[[ Dataset records, beginning ]]

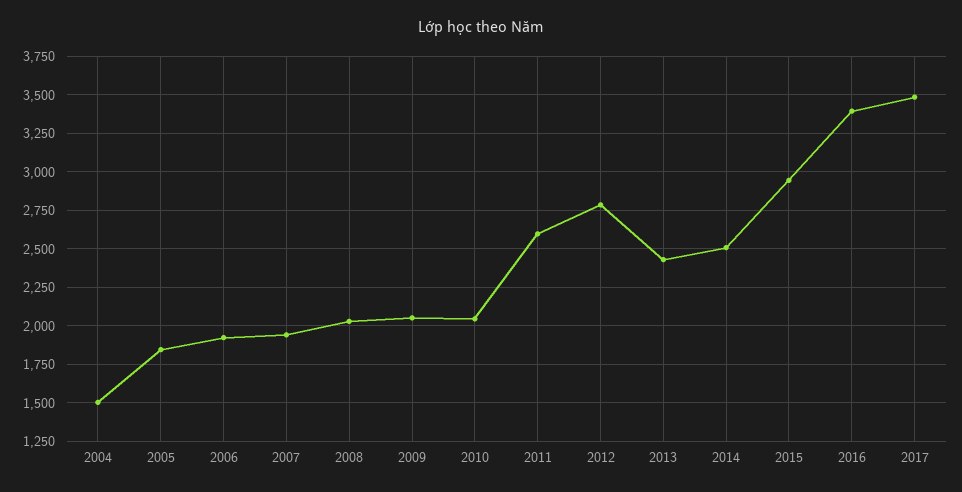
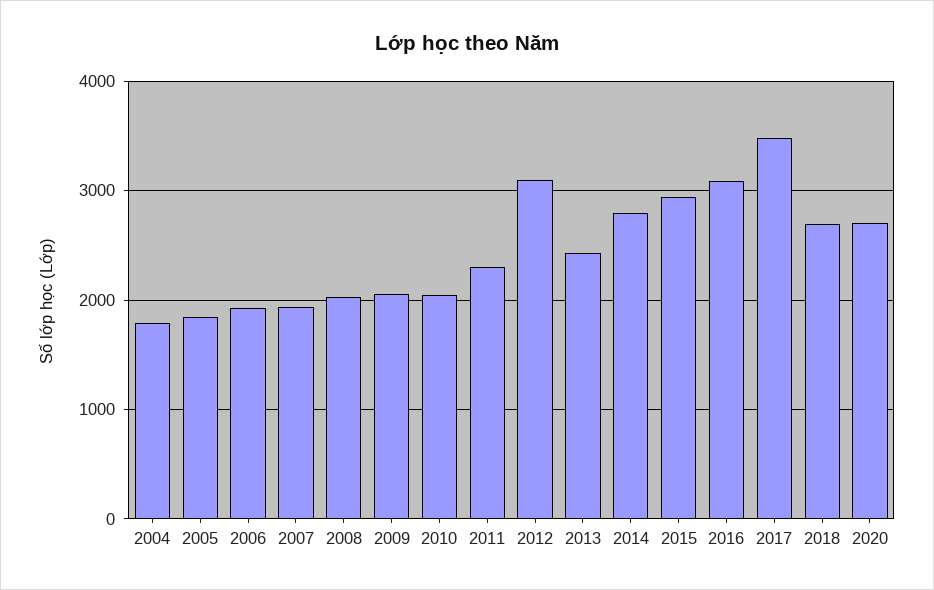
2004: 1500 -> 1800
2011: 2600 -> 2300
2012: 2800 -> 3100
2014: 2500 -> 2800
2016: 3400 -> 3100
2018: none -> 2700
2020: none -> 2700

[[ Dataset records, end ]]

» What to work on
Exactly reproduce each record, leaving out any pictures.

» Exercise response
2004: 1500 -> 1800
2011: 2600 -> 2300
2012: 2800 -> 3100
2014: 2500 -> 2800
2016: 3400 -> 3100
2018: none -> 2700
2020: none -> 2700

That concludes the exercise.